Looking Ahead to Fall 2022
At the time this article was written, most local and state spring legislative sessions were still underway, with final votes yet to come. In both Arizona and Colorado and dozens of other destinations, Expedia Group, the parent company of Vrbo, has worked alongside local hosts and managers to help find solutions.
Minardi considers it half-time in the national discourse around regulations.
“Pandemics have a way of changing people and communities in ways we didn’t foresee,” he said. “Not only has the pandemic shifted travelers towards vacation rentals as a preferred travel option, but it has also motivated governments and industry to find common ground.”
Over 2020 and 2021, Expedia Group reached multiple memoranda of understanding (MOUs) with critical jurisdictions like San Diego, Maui, and Honolulu County. The company also partnered with NoiseAware to head off noise nuisance issues and launched the Community Integrity Program, an information-sharing partnership with Airbnb to remove recurring nuisance properties from their platforms.
“In short, we’re coming out of the proverbial locker room in 2022 with a playbook to move our industry forward,” he said. “There are still challenges ahead—the game isn’t over. Addressing the dual issues of nuisance and housing will be critical.”
While industry-wide collaboration and programs to address community concerns are emerging and essential, local STR stakeholder engagement is equally important, said Alexa Nota, COO and co-founder of Rent Responsibly. “At the end of the day, councilmembers listen to their constituents and voters above all, so property managers and homeowners must engage in their local discussions. This is no longer optional—it’s a critical business function.”

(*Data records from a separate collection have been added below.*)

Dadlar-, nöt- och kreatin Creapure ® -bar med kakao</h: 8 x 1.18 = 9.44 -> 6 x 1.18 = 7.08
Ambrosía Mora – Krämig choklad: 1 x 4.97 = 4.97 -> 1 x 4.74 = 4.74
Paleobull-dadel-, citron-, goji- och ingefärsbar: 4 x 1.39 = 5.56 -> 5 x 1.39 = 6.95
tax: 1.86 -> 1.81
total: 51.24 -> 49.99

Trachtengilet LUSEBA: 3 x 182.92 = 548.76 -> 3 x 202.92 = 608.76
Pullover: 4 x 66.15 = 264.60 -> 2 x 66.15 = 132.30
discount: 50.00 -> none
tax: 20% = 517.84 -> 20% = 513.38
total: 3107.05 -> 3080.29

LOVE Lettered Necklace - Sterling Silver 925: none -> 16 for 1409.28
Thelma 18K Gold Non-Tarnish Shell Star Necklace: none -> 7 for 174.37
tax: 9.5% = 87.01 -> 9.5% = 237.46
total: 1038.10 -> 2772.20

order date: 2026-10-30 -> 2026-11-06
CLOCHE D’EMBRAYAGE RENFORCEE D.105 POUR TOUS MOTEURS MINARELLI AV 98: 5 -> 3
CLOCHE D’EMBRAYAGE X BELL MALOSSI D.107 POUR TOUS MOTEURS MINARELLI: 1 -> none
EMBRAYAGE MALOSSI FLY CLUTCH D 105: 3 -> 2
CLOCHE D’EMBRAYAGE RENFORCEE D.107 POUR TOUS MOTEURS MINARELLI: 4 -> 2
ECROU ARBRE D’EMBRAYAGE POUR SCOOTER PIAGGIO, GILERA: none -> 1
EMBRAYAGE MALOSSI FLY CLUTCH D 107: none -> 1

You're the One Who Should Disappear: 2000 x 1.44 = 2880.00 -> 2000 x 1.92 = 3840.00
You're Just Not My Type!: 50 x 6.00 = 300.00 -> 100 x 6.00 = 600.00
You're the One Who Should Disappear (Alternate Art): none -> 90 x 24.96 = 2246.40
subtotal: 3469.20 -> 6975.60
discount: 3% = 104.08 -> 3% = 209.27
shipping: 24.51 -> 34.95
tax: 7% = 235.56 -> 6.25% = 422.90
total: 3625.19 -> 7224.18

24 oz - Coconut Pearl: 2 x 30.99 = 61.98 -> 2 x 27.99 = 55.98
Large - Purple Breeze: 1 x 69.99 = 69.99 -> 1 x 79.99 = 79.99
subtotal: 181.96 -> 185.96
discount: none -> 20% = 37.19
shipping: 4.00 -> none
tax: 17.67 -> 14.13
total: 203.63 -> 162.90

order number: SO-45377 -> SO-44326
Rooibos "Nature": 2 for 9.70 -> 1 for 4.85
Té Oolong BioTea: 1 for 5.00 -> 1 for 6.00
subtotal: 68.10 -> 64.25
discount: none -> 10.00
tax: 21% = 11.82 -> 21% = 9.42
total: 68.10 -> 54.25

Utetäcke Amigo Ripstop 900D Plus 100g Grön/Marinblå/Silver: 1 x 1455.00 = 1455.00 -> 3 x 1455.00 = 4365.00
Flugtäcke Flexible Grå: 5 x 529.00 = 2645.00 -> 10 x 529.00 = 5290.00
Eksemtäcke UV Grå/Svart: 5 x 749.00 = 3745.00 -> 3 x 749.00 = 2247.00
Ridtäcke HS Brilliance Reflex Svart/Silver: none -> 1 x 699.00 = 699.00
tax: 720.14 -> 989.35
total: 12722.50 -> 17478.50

Speaking of voters, 2022 is an election year in many destinations and states, and the industry is eyeing both the candidates and measures that will appear on ballots. In Colorado, some municipal ballots may include questions on increased or new taxes on STRs or other citizen-led initiatives.
Telluride has provided early case studies of both. In 2019, voters approved a 2.5 percent tax on STRs to drive funds for affordable housing. Yet in 2021, a citizen ballot initiative, Measure 300, further proposed a 43 percent reduction in the vacation rental bed base under the premise that some of the units would consequently convert into long-term workforce housing.
Telluride advocacy group Community Alliance for Effective Housing Solutions (CAEHS) put forth a more proactive countermeasure, Question 2D, which would instead impose a two-year moratorium on new licenses but not shut down any existing rentals to protect the jobs associated with them. The measure also raised the fees for vacation rental business licenses by 100 percent to increase the supply of affordable housing in the area.
CAEHS was successful in both approving Question 2D and defeating Measure 300—an unprecedented ballot victory but one that other markets around the country can learn from.
Engagement in the political process is increasingly necessary to help elected officials produce data-driven, thought-out regulations, Nota said. Her advice to property managers: “Get organized and get involved in the election process right now—today,” she said. “Work with your current elected leaders as much and as proactively as possible, and look ahead to every future election. Councils and other elected bodies are constantly turning over, and each election is a new opportunity to educate candidates and get informed leaders into seats of power.”